[Items listed in a dataset]
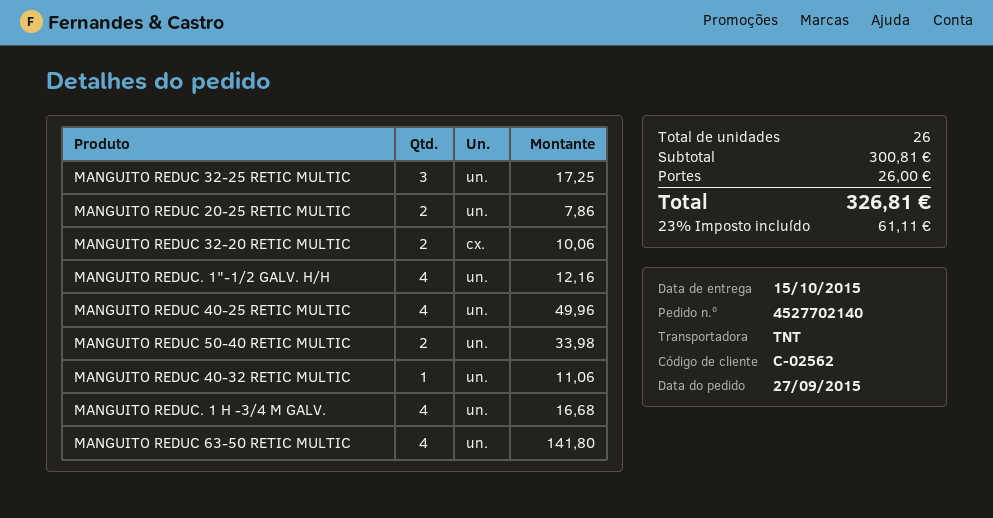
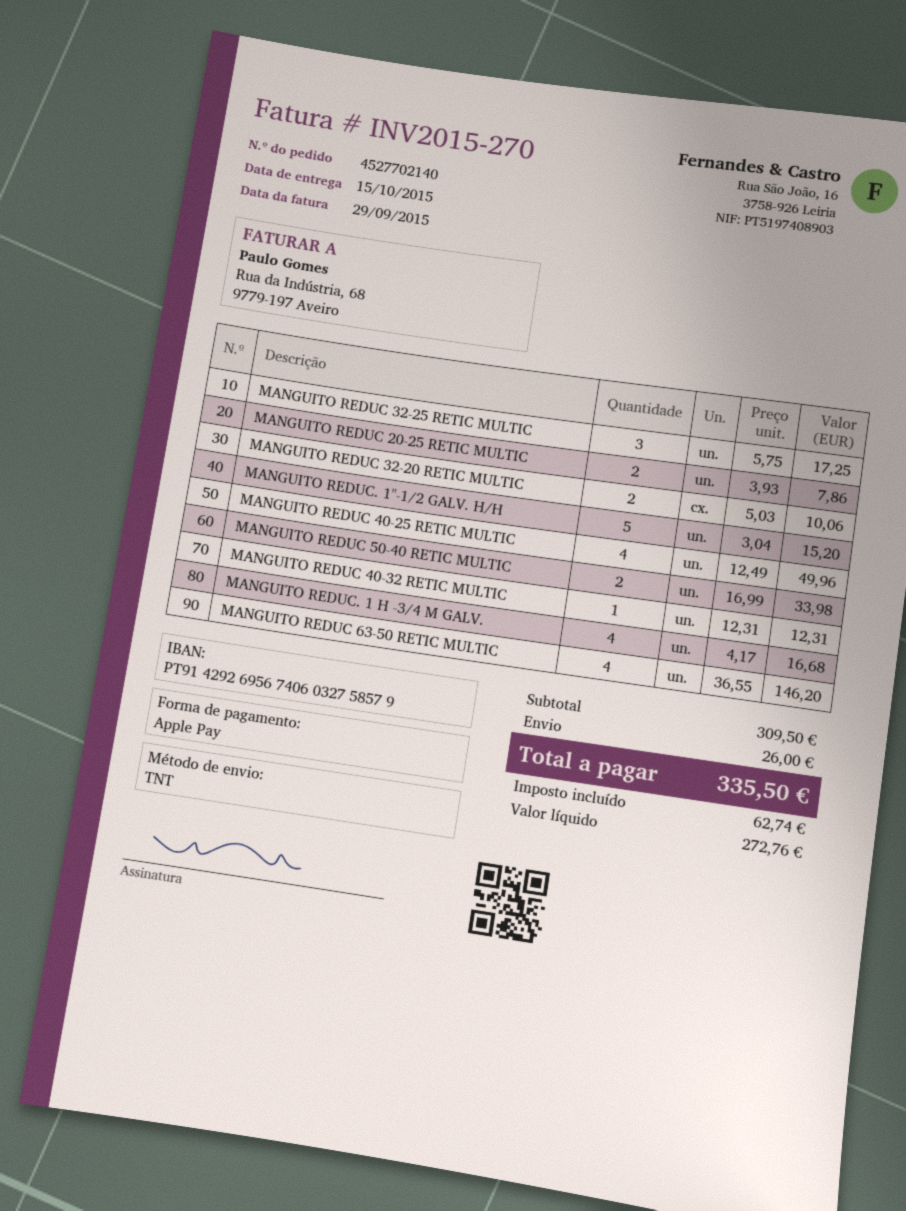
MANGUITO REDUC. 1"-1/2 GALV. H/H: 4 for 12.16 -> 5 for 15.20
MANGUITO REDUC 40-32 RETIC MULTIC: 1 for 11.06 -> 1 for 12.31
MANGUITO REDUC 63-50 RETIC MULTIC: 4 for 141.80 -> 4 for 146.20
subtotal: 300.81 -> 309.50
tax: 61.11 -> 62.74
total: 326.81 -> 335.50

ASSIGNMENT: Copy each line in the data that holds the word "REDUC".

RESPONSE AREA:
MANGUITO REDUC. 1"-1/2 GALV. H/H: 4 for 12.16 -> 5 for 15.20
MANGUITO REDUC 40-32 RETIC MULTIC: 1 for 11.06 -> 1 for 12.31
MANGUITO REDUC 63-50 RETIC MULTIC: 4 for 141.80 -> 4 for 146.20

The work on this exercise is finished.